Task statement - Only the pictures are dropped; the lines of the material that follow are returned exactly.
★ ★ ★
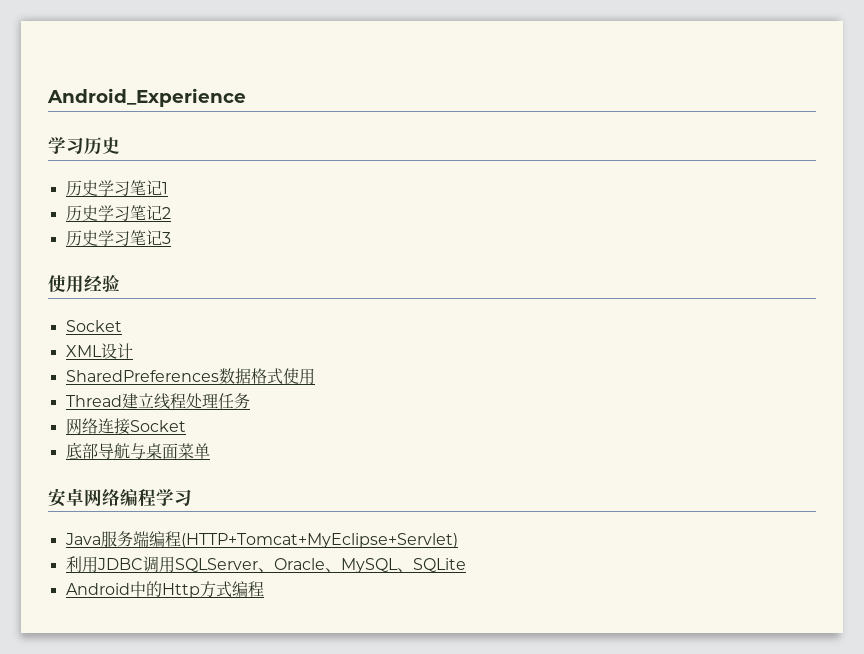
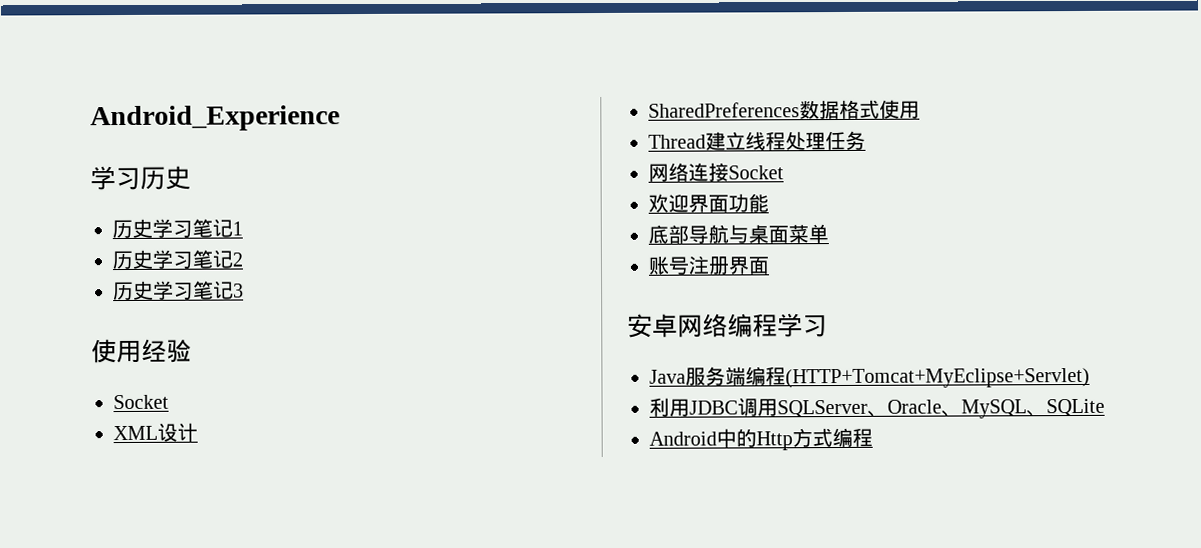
(186, 426) none -> [648,193,769,213] // 欢迎界面功能
(210, 451) none -> [648,255,770,275] // 账号注册界面

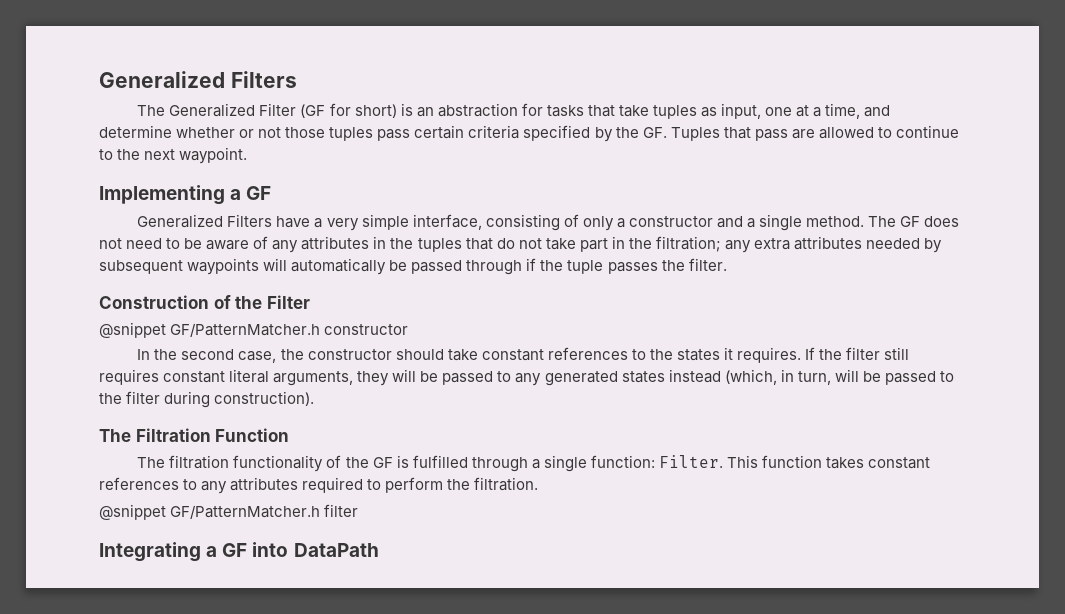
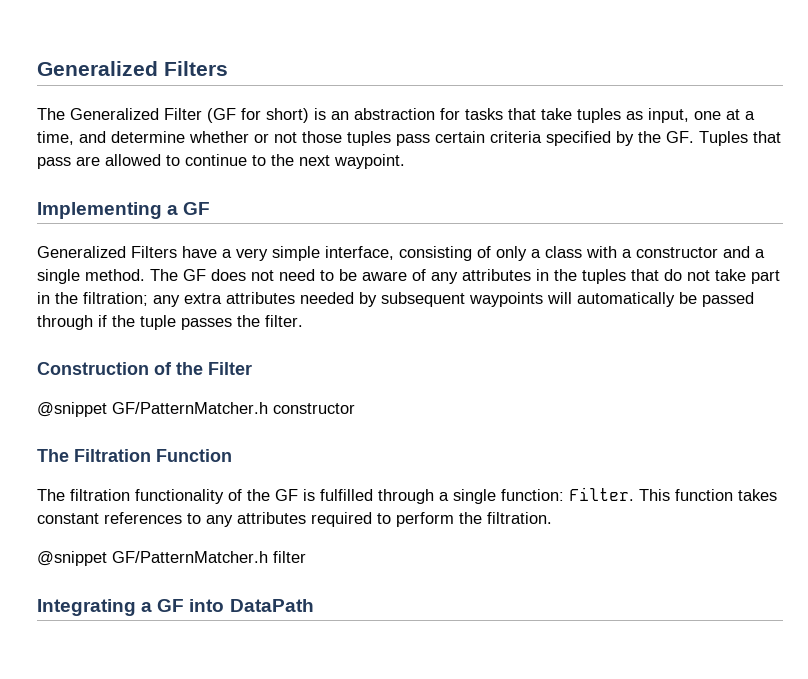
(625, 223) none -> [545,246,632,258] class with a
[137,347,910,363] [99,369,954,386] [99,391,315,408] // In the second case, the constructor should take constant references to the states it requires. If the filter still requires constant literal arguments, they will be passed to any generated states instead (which, in turn, will be passed to the filter during construction). -> (355, 408) none

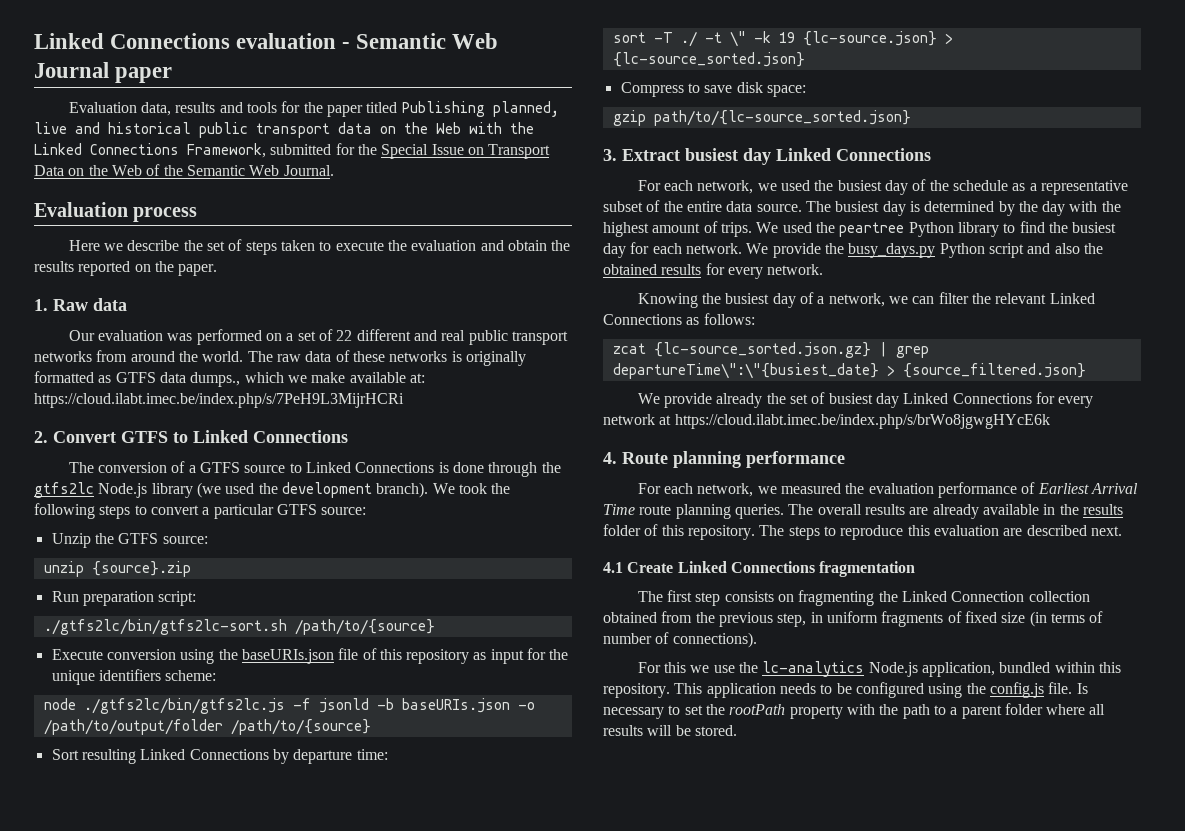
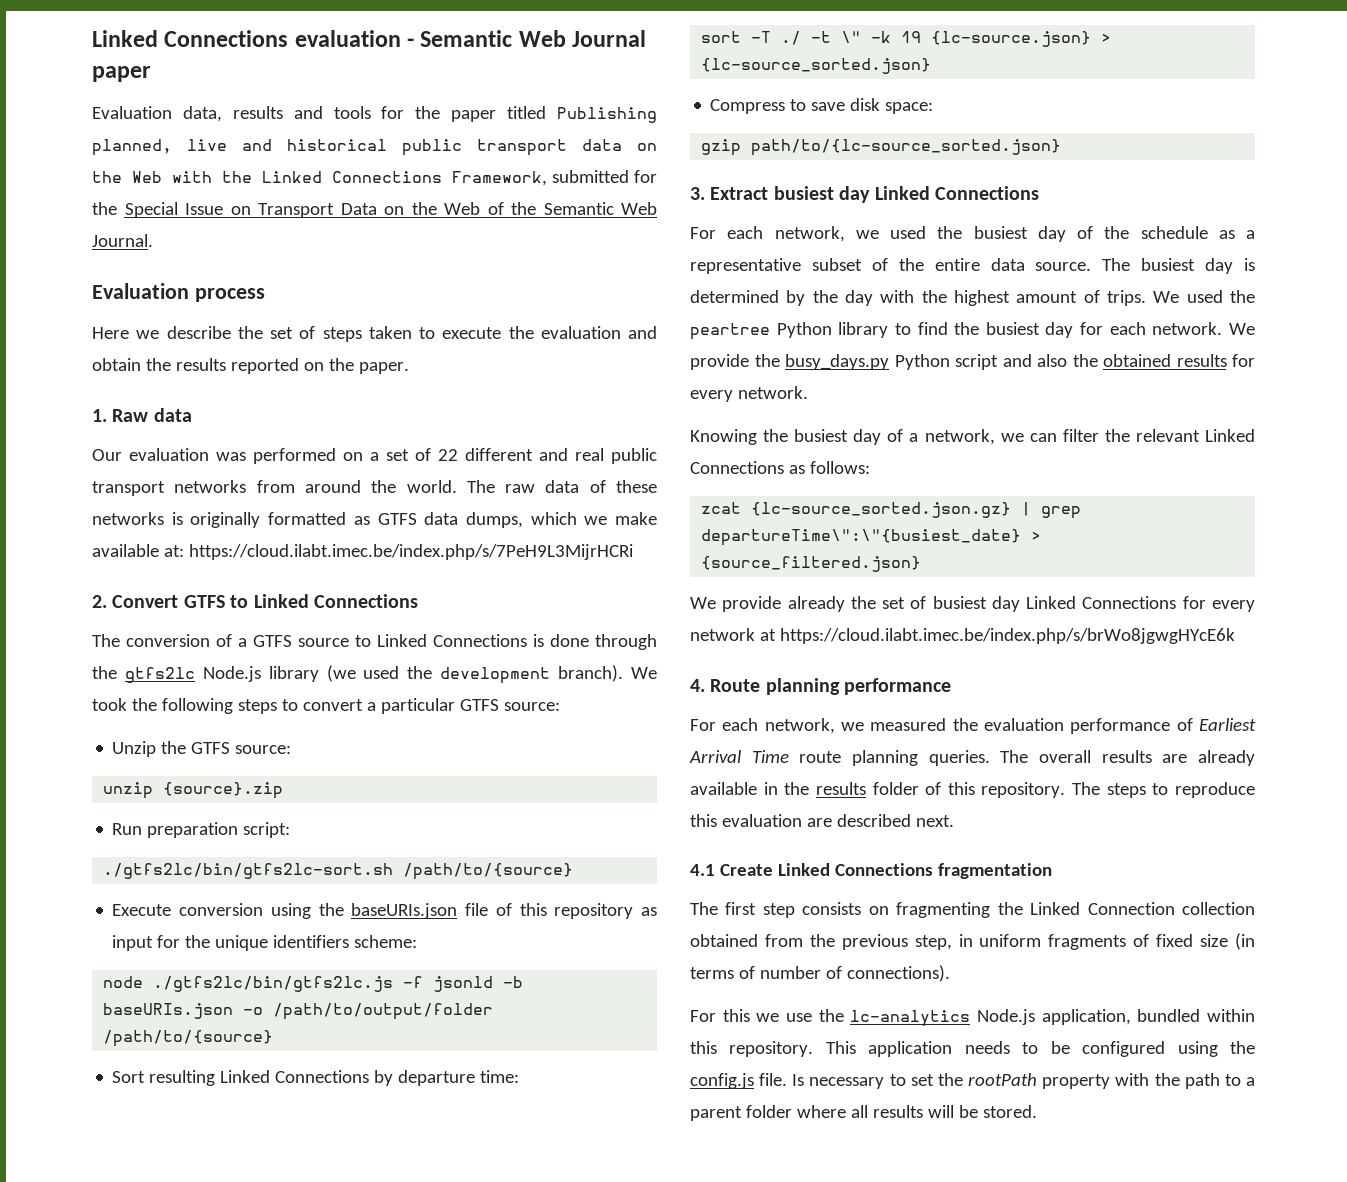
[190,372,241,387] dumps., -> [465,512,523,528] dumps,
★ ★ ★
Solution for this problem -
(186, 426) none -> [648,193,769,213] // 欢迎界面功能
(210, 451) none -> [648,255,770,275] // 账号注册界面

(625, 223) none -> [545,246,632,258] class with a
[137,347,910,363] [99,369,954,386] [99,391,315,408] // In the second case, the constructor should take constant references to the states it requires. If the filter still requires constant literal arguments, they will be passed to any generated states instead (which, in turn, will be passed to the filter during construction). -> (355, 408) none

[190,372,241,387] dumps., -> [465,512,523,528] dumps,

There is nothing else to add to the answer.